PROBLEM DETAILS – Pick out the lines below that contain the string "اهمیت" and copy them all.

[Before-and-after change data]
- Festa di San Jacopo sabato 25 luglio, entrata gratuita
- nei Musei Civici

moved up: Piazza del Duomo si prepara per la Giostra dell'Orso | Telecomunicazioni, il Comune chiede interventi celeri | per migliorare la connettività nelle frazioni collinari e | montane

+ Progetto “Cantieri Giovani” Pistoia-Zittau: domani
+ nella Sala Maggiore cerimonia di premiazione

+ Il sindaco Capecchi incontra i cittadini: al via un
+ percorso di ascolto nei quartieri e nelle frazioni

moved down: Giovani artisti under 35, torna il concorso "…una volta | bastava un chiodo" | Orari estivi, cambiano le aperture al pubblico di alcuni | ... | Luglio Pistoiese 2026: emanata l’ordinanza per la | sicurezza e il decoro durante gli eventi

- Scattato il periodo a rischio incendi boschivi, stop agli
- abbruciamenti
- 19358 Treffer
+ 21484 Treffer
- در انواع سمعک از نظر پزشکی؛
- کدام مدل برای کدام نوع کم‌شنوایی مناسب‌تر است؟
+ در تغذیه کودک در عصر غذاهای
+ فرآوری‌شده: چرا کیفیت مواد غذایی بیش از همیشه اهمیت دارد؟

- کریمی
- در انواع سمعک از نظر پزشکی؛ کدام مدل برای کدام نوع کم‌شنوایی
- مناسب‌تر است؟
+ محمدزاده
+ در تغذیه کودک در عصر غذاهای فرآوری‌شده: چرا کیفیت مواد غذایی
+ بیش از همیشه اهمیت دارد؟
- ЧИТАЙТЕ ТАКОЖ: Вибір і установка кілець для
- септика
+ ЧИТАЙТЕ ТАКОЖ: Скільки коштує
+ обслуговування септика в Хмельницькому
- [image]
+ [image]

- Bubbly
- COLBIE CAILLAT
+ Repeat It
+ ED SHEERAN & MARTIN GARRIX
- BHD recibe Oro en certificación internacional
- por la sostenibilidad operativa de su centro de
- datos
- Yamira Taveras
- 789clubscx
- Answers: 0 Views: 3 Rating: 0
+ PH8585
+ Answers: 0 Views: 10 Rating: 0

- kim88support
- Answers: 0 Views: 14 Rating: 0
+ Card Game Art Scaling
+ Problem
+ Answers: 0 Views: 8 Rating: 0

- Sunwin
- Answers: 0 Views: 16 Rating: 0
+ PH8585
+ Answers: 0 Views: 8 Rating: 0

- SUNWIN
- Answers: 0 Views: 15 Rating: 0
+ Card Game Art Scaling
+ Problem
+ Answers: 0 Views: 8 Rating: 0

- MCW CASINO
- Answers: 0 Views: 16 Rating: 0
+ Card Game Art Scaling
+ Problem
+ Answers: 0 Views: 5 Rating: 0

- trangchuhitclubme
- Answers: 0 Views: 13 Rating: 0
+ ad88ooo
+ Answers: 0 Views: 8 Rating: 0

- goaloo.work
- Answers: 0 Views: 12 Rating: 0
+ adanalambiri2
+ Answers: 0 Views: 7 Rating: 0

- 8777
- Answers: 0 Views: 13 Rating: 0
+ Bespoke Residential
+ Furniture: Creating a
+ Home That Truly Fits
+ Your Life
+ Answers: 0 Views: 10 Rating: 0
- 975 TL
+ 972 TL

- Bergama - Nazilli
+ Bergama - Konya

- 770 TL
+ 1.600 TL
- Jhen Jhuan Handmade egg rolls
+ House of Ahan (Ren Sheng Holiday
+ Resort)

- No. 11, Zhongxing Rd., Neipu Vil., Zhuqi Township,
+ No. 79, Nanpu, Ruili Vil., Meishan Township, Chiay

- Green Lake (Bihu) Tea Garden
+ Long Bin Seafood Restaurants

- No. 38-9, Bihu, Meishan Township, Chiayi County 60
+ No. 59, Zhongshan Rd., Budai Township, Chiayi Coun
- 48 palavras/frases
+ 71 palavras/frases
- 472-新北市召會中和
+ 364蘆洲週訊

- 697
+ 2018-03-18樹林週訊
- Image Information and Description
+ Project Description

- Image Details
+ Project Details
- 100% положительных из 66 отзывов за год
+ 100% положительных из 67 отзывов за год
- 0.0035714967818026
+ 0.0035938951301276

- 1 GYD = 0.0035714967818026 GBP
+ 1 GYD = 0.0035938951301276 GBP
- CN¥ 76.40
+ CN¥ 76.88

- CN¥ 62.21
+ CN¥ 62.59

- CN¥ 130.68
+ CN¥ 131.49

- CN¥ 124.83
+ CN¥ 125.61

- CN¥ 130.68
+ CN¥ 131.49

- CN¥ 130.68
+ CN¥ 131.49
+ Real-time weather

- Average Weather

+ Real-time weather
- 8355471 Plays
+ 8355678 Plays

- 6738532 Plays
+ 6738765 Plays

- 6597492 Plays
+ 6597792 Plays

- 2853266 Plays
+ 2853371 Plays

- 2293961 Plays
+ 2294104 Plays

FINAL ANSWER –
+ فرآوری‌شده: چرا کیفیت مواد غذایی بیش از همیشه اهمیت دارد؟
+ بیش از همیشه اهمیت دارد؟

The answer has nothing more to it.